How is the development mode implemented?

  • Here, the client (your browser) is making requests to the ngrok service, which in turn routes the requests to the frontend ReactJS application.
  • Also, your browser is making requests to the REST API directly, to the localhost.
  • In this case the React is to be run with command npm run dev --host to accept requests from the ngrok service.

The following is the list of actions you need to take to set up the development environment:

1. Ngrok sign up

If you haven't done this already, read Ngrok setup section to set up a static domain and auth-token on Ngrok.

2. Ngrok Configuration

  1. Rename the file ngrok.yml.dist to ngrok.yml.

  2. In ngrok.yml, update the content as:

    ngrok.yml
    version: 2
    authtoken: <your-ngrok-token>
    tunnels:
    
      # frontend
      first:
        addr: app:5173
        proto: http
        hostname: your-ngrok-hostname.ngrok-free.app
    

  3. Replace <your-ngrok-token> with the token from your Ngrok account.

  4. Adjust the your-ngrok-hostname.ngrok-free.app with the static domain you set up in Ngrok (refer to the Ngrok setup section for more details).

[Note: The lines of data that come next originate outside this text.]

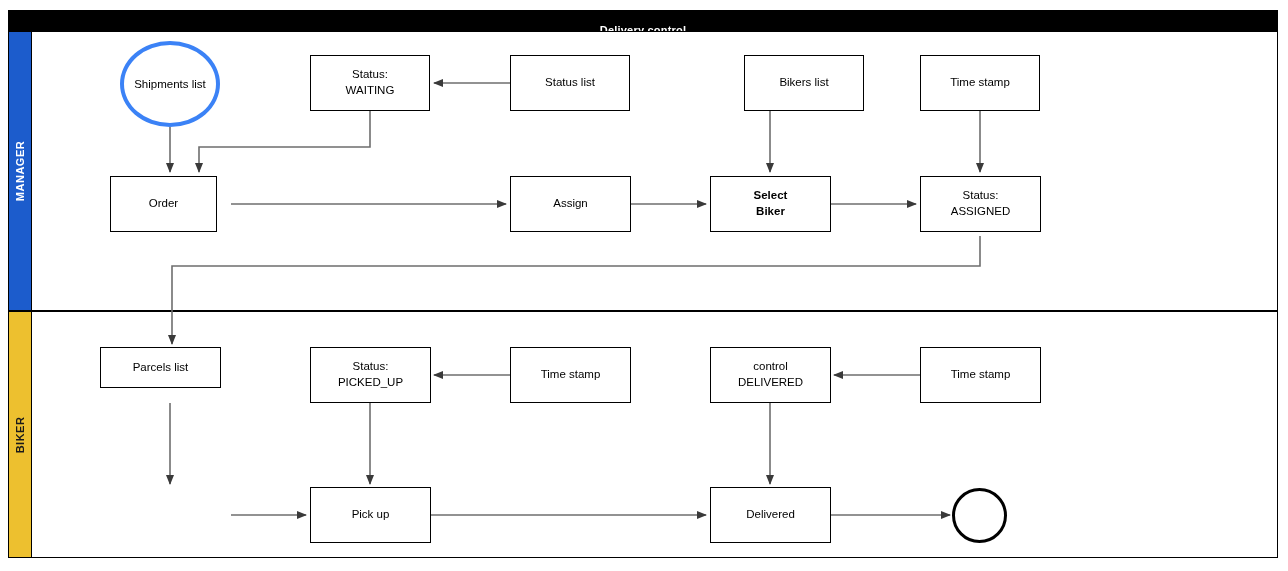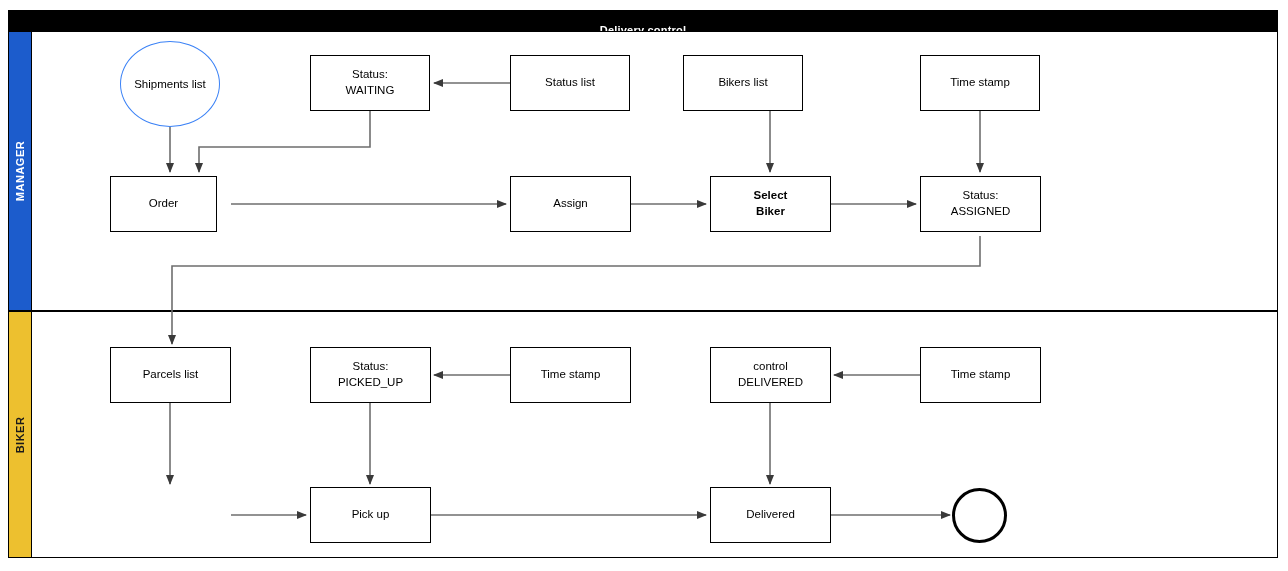"Shipments list" .node-circle { border: 1px solid #3b82f6 -> 4px solid #3b82f6 }
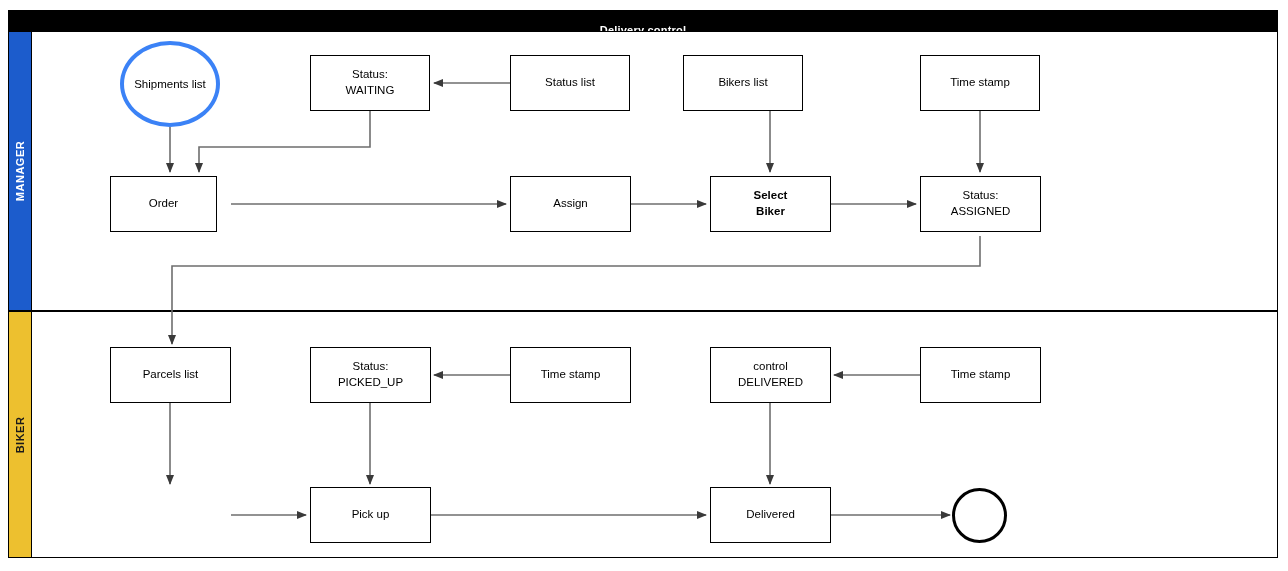"Bikers list" div.node { left: 683px -> 744px }
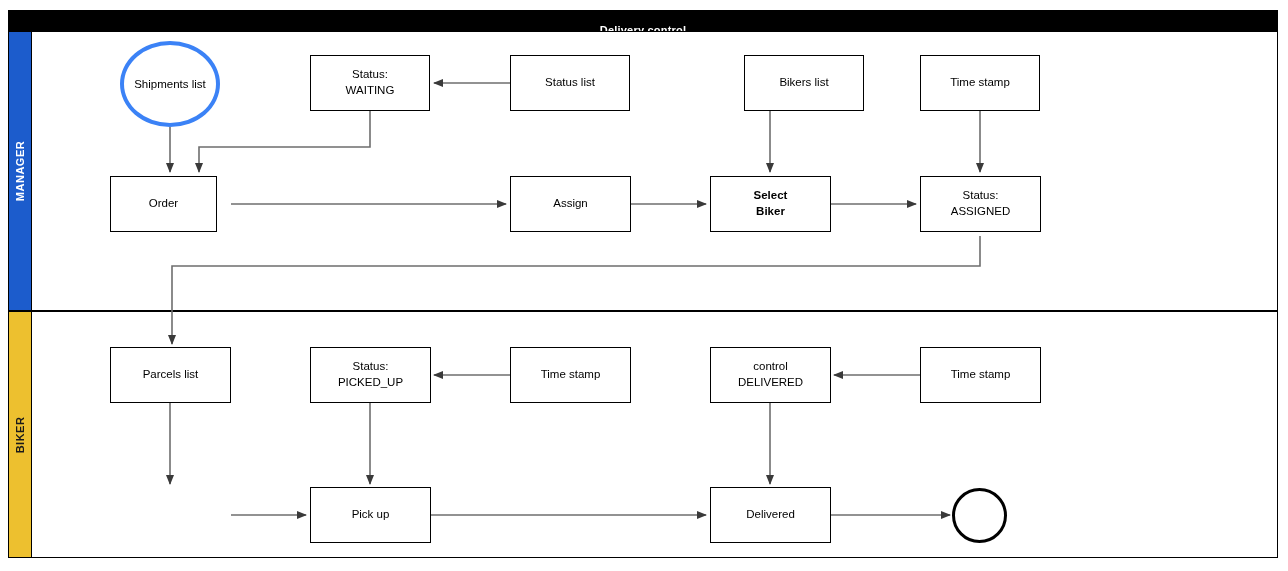"Parcels list" div.node { height: 56px -> 41px; left: 110px -> 100px }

3. Modify the docker-compose.yml file

  1. Uncomment the Ngrok service in docker-compose.yml.)
  2. Uncomment the line in the docker-compose.yml in the app service to run the following command: command: ["npm", "run", "dev", "--host"]
  3. Comment the line in the docker-compose.yml in the app service to run the following command: command: ["npm", "run", "build"]
docker-compose.yml
version: "3"

services:
  app:
    build:
        context: ./frontend
        dockerfile: Dockerfile
    working_dir: "/home/node/app"
    volumes:
      - /var/app/medsync/:/home/node/app/dist

    # Uncomment this if you are running in development
#    command: ["npm", "run", "dev", "--host"]

    # Comment this if you are running in production
    command: ["npm", "run", "build"]

    stop_signal: SIGINT

#    ...
#    other services

#  ngrok:
#    image: ngrok/ngrok:latest
#    restart: unless-stopped
#    environment:
#      - NGROK_CONFIG=/etc/ngrok.yml
#    volumes:
#      - ./ngrok.yml:/etc/ngrok.yml
#    expose:
#      - 443

volumes:
  pgdata: { }
  cache: { }

4. Change the frontend/.env file

Again, if not done already in the Configuration section, change the frontend/.env file to:

frontend/.env
VITE_REACT_APP_API_URL=http://localhost:3779

This will allow the React application to make requests to the REST API directly, to the localhost.

Danger

You may encounter a problem when downloading the Test results from the bot. This is due to the fact that the public directory is built by the React App. To fix this, you can run once set up the npm run build command in the app service, and then comment it out again. This will build the public directory and the bot will be able to download the Test results.